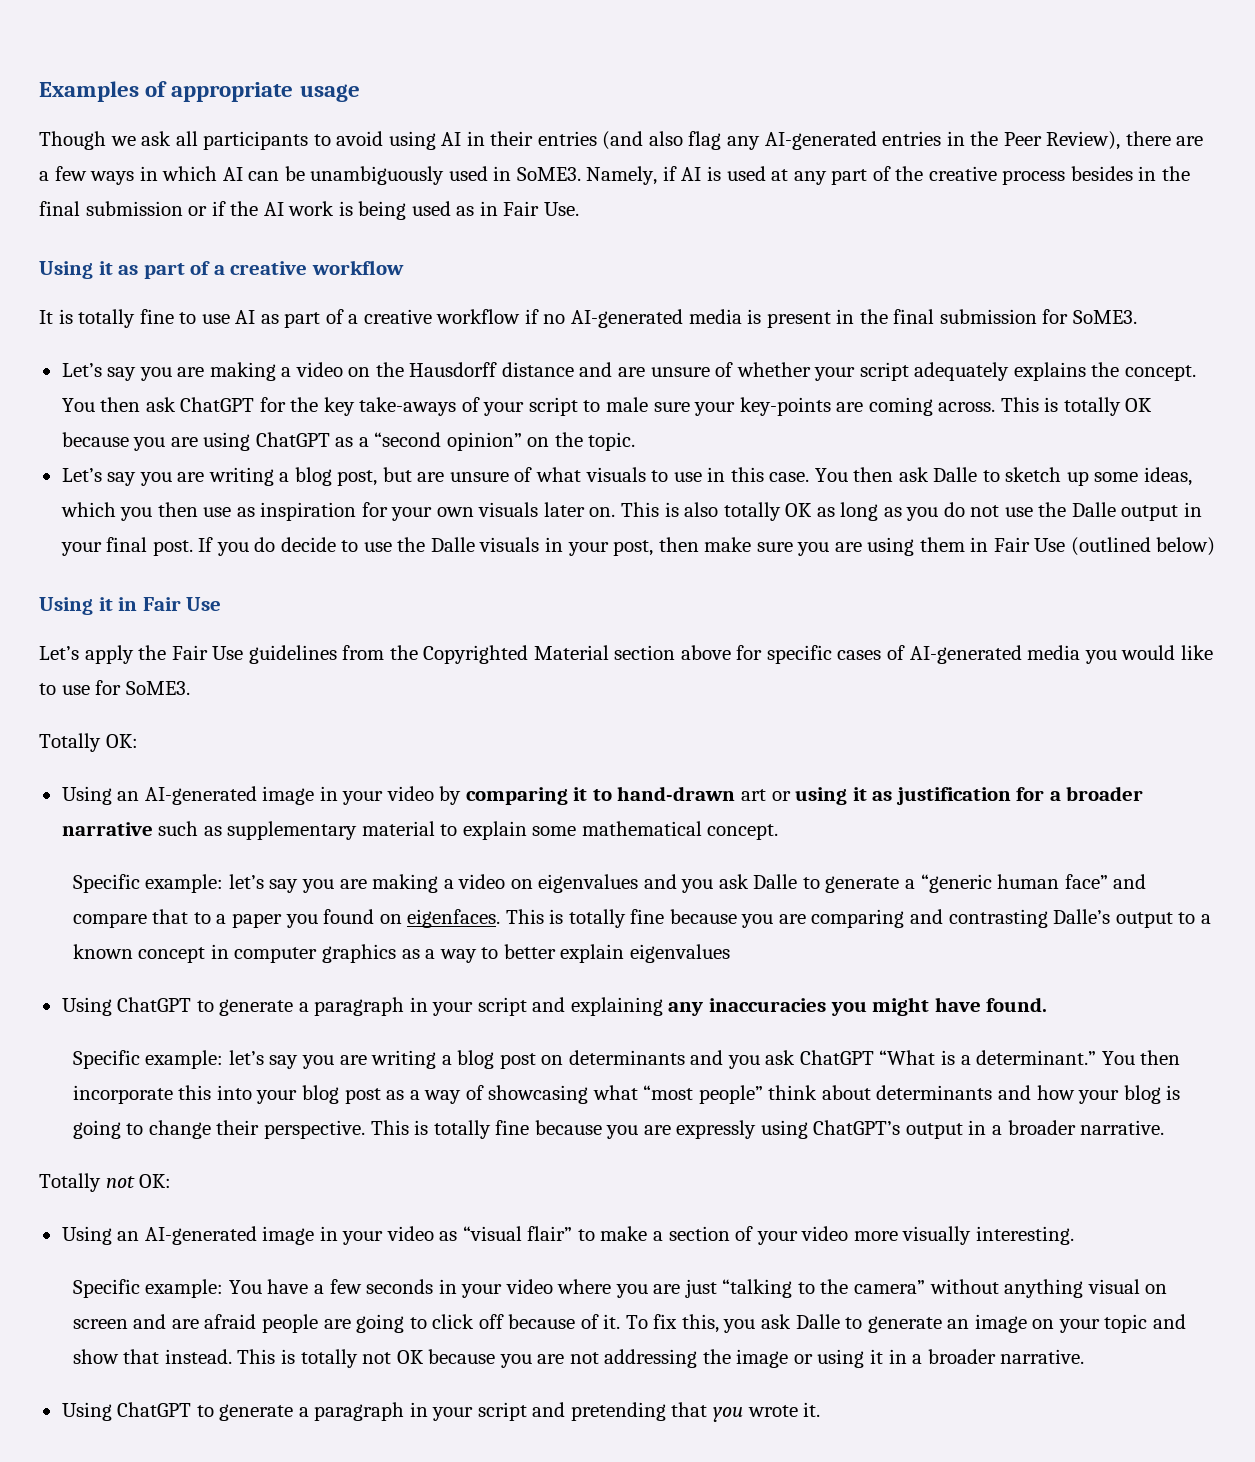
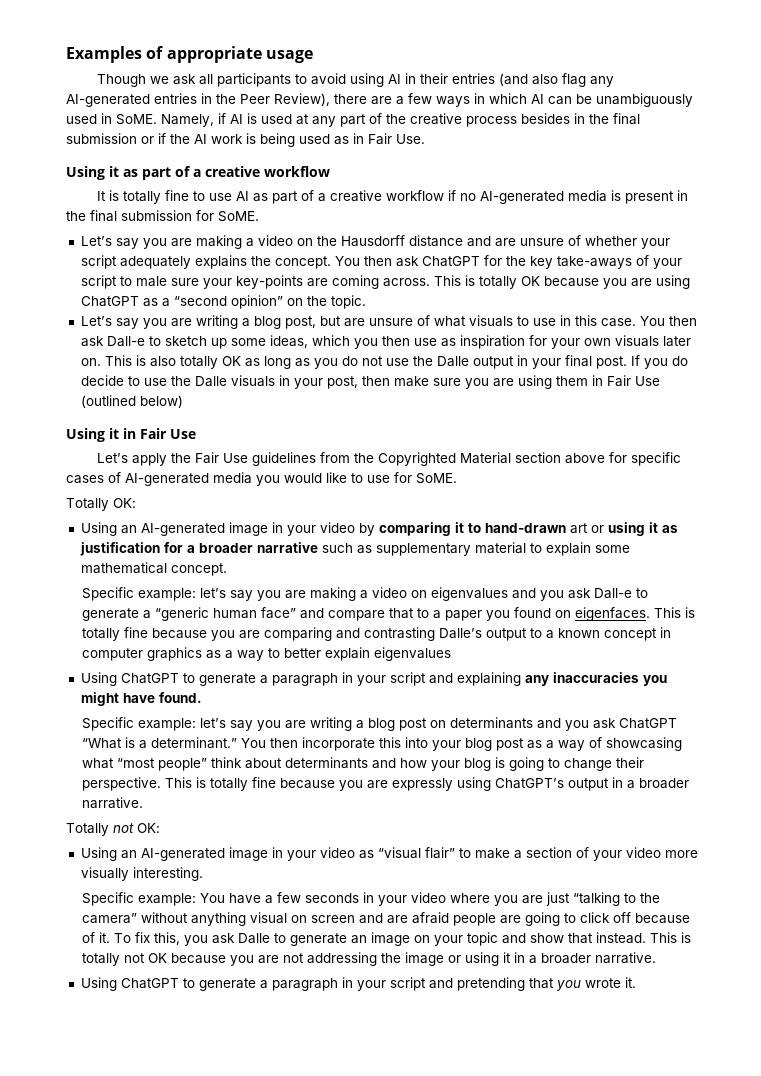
- Though we ask all participants to avoid using AI in their entries (and also flag any AI-generated entries in the Peer Review), there are a few ways in which AI can be unambiguously used in SoME3.
+ Though we ask all participants to avoid using AI in their entries (and also flag any AI-generated entries in the Peer Review), there are a few ways in which AI can be unambiguously used in SoME.
- It is totally fine to use AI as part of a creative workflow if no AI-generated media is present in the final submission for SoME3.
+ It is totally fine to use AI as part of a creative workflow if no AI-generated media is present in the final submission for SoME.
- You then ask Dalle to sketch up some ideas, which you then use as inspiration for your own visuals later on.
+ You then ask Dall-e to sketch up some ideas, which you then use as inspiration for your own visuals later on.
- Let’s apply the Fair Use guidelines from the Copyrighted Material section above for specific cases of AI-generated media you would like to use for SoME3.
+ Let’s apply the Fair Use guidelines from the Copyrighted Material section above for specific cases of AI-generated media you would like to use for SoME.
- Specific example: let’s say you are making a video on eigenvalues and you ask Dalle to generate a “generic human face” and compare that to a paper you found on eigenfaces.
+ Specific example: let’s say you are making a video on eigenvalues and you ask Dall-e to generate a “generic human face” and compare that to a paper you found on eigenfaces.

To do: Transcribe all of the records above character for character. Exclude the pictures.

Answer section:
- Though we ask all participants to avoid using AI in their entries (and also flag any AI-generated entries in the Peer Review), there are a few ways in which AI can be unambiguously used in SoME3.
+ Though we ask all participants to avoid using AI in their entries (and also flag any AI-generated entries in the Peer Review), there are a few ways in which AI can be unambiguously used in SoME.
- It is totally fine to use AI as part of a creative workflow if no AI-generated media is present in the final submission for SoME3.
+ It is totally fine to use AI as part of a creative workflow if no AI-generated media is present in the final submission for SoME.
- You then ask Dalle to sketch up some ideas, which you then use as inspiration for your own visuals later on.
+ You then ask Dall-e to sketch up some ideas, which you then use as inspiration for your own visuals later on.
- Let’s apply the Fair Use guidelines from the Copyrighted Material section above for specific cases of AI-generated media you would like to use for SoME3.
+ Let’s apply the Fair Use guidelines from the Copyrighted Material section above for specific cases of AI-generated media you would like to use for SoME.
- Specific example: let’s say you are making a video on eigenvalues and you ask Dalle to generate a “generic human face” and compare that to a paper you found on eigenfaces.
+ Specific example: let’s say you are making a video on eigenvalues and you ask Dall-e to generate a “generic human face” and compare that to a paper you found on eigenfaces.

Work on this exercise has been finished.